Assigned task
When you reach the line in the listing below that contains "Losing sight of", begin returning lines exactly as written, and stop after the line that contains "I promise I". Return no other lines.

Exercise data

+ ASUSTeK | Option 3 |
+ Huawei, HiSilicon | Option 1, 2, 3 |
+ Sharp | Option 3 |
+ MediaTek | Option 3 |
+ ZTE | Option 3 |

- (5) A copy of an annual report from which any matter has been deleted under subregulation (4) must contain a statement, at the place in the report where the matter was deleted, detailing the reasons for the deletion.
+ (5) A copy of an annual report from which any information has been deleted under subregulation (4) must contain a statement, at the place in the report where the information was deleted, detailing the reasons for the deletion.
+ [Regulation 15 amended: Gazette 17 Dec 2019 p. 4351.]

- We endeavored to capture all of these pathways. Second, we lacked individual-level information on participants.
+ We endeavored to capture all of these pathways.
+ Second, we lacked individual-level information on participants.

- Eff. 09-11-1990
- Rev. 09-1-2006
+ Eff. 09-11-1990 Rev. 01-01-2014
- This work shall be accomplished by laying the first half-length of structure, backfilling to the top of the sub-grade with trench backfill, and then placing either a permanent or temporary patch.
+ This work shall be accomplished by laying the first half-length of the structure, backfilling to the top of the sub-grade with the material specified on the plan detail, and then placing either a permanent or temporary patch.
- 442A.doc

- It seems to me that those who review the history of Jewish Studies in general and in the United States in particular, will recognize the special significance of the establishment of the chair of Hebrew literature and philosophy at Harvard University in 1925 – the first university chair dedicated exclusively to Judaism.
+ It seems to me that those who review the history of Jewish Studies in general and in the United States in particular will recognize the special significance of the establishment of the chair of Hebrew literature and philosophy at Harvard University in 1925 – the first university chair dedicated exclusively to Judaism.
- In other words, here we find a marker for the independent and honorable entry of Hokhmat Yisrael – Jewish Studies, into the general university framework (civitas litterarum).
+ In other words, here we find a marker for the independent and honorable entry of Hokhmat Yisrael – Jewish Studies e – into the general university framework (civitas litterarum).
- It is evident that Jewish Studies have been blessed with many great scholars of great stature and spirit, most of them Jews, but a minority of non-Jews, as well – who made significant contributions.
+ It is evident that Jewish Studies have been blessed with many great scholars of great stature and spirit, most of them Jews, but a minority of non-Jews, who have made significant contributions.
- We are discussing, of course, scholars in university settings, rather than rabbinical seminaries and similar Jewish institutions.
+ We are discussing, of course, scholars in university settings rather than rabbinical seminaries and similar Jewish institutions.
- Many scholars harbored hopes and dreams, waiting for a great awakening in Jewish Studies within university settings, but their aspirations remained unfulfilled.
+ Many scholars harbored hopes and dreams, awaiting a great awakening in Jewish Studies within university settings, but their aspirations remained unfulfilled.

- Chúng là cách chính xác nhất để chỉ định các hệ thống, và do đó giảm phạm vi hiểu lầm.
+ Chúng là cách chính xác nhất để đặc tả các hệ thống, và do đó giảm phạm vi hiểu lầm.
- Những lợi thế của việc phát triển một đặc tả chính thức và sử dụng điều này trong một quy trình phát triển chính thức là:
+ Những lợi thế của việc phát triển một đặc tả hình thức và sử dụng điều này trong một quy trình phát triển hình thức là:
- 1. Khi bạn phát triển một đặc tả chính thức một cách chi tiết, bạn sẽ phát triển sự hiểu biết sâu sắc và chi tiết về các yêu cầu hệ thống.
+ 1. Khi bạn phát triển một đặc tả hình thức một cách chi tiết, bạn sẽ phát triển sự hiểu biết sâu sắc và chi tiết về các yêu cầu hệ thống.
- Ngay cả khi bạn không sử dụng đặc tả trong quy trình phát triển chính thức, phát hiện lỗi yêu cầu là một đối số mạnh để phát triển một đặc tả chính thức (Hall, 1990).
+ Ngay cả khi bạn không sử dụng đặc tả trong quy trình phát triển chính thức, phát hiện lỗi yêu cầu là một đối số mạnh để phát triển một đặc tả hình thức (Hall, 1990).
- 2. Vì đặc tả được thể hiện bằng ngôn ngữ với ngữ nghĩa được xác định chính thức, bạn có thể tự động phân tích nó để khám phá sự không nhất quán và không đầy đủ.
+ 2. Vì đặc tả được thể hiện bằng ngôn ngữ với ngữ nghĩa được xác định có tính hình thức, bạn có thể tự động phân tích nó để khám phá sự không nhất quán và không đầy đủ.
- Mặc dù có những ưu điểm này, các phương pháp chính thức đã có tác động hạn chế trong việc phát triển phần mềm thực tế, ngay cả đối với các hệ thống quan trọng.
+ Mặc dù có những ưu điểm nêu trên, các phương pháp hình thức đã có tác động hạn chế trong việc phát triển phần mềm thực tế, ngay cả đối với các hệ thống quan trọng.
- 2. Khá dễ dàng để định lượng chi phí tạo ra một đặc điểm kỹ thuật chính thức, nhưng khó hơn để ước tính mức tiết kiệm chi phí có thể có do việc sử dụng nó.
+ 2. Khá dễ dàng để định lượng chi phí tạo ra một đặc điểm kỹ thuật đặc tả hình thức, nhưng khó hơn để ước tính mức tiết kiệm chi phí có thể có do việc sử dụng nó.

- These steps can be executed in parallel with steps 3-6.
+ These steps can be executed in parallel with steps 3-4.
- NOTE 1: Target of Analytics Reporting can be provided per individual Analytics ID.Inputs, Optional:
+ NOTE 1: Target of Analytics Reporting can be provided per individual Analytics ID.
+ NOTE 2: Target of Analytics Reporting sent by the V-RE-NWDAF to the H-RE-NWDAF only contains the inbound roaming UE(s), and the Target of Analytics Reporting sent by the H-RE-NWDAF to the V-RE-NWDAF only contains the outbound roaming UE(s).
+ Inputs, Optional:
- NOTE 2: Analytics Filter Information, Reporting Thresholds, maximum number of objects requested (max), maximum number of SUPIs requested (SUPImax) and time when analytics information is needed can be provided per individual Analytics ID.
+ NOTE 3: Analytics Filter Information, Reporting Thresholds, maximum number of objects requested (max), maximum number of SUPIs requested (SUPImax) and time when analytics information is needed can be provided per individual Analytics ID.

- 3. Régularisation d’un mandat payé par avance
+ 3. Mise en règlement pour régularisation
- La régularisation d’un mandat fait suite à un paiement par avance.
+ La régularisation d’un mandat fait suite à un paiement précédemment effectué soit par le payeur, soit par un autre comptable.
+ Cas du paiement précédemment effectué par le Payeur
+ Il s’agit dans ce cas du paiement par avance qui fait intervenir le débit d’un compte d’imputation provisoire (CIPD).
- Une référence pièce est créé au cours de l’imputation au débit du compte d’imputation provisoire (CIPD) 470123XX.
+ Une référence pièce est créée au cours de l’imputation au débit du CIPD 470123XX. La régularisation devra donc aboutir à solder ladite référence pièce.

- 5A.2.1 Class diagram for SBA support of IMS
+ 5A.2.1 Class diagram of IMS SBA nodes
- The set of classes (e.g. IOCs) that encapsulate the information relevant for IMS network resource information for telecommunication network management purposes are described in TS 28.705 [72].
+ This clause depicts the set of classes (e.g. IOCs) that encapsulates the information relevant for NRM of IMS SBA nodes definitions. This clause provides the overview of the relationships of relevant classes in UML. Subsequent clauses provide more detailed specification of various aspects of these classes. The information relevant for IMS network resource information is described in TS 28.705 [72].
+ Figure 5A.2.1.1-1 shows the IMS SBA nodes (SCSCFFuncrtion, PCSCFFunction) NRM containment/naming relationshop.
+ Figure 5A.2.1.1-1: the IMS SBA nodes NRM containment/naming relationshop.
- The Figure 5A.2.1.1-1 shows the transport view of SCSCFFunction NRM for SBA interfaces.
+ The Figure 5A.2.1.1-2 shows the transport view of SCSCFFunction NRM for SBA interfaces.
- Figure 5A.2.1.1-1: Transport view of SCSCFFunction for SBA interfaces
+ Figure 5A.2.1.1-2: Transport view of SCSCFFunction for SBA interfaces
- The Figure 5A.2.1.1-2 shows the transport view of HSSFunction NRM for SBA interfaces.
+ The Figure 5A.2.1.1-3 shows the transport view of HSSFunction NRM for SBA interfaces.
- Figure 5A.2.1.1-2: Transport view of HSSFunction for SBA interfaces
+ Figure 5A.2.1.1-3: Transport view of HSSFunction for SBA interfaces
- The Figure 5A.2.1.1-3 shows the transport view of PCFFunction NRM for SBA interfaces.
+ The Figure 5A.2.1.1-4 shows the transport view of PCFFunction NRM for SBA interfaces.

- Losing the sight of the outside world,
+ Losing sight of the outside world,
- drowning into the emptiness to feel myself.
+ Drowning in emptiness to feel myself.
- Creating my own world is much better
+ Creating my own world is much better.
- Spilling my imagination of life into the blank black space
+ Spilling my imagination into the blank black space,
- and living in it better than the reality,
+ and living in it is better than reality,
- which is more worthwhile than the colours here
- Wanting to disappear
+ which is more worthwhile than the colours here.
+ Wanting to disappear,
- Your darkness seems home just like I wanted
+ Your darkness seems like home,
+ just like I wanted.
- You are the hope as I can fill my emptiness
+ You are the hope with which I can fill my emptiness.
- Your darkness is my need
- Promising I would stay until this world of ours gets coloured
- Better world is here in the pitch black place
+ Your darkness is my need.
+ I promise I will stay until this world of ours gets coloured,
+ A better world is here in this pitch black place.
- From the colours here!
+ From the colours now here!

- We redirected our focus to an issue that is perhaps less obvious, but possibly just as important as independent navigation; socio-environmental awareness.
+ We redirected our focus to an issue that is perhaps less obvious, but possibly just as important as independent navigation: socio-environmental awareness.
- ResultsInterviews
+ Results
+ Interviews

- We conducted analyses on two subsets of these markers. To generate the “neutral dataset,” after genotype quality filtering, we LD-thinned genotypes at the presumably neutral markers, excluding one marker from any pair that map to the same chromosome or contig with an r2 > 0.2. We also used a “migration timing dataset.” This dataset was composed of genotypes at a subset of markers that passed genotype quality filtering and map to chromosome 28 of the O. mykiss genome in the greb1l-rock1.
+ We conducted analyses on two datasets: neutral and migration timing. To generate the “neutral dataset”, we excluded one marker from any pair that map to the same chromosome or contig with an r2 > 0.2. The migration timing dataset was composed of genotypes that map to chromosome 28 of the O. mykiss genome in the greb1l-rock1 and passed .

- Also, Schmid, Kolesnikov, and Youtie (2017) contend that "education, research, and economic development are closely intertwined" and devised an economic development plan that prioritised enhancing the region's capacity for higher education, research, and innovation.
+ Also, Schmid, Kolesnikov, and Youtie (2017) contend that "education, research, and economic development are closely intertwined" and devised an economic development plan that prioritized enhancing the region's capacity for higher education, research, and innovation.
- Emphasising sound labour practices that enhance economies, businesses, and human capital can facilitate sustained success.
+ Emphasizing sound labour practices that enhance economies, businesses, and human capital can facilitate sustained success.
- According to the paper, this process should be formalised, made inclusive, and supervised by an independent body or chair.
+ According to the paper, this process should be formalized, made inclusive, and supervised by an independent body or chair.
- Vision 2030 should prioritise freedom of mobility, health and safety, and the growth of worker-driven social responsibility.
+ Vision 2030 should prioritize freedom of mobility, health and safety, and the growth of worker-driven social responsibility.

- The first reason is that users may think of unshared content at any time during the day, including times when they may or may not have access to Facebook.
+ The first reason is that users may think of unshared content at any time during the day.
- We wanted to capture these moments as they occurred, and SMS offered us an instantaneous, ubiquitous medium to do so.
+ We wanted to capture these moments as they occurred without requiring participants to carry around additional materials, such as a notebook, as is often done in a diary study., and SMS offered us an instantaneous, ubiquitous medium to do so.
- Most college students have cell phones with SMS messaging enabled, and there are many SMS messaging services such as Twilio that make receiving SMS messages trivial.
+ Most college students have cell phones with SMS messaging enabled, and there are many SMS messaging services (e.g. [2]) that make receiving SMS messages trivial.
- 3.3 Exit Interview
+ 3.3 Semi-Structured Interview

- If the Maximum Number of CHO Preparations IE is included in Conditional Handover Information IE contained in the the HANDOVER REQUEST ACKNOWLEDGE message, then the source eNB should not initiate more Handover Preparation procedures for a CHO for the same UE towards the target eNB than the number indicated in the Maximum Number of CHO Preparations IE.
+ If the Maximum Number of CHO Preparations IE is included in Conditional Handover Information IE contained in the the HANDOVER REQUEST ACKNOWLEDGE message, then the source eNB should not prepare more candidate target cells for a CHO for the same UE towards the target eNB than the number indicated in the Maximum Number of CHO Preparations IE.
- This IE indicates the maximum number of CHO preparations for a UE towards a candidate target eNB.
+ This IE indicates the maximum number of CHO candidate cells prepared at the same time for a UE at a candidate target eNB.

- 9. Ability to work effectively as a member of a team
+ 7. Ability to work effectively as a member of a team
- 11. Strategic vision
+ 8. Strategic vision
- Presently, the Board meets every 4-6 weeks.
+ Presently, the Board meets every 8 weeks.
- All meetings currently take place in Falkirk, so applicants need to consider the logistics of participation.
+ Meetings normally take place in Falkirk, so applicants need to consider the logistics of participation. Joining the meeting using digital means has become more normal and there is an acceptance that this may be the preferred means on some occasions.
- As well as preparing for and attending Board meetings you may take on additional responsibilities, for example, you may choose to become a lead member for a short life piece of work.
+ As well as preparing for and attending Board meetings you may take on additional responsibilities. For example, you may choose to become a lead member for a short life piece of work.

Solution to this exercise
+ Losing sight of the outside world,
- drowning into the emptiness to feel myself.
+ Drowning in emptiness to feel myself.
- Creating my own world is much better
+ Creating my own world is much better.
- Spilling my imagination of life into the blank black space
+ Spilling my imagination into the blank black space,
- and living in it better than the reality,
+ and living in it is better than reality,
- which is more worthwhile than the colours here
- Wanting to disappear
+ which is more worthwhile than the colours here.
+ Wanting to disappear,
- Your darkness seems home just like I wanted
+ Your darkness seems like home,
+ just like I wanted.
- You are the hope as I can fill my emptiness
+ You are the hope with which I can fill my emptiness.
- Your darkness is my need
- Promising I would stay until this world of ours gets coloured
- Better world is here in the pitch black place
+ Your darkness is my need.
+ I promise I will stay until this world of ours gets coloured,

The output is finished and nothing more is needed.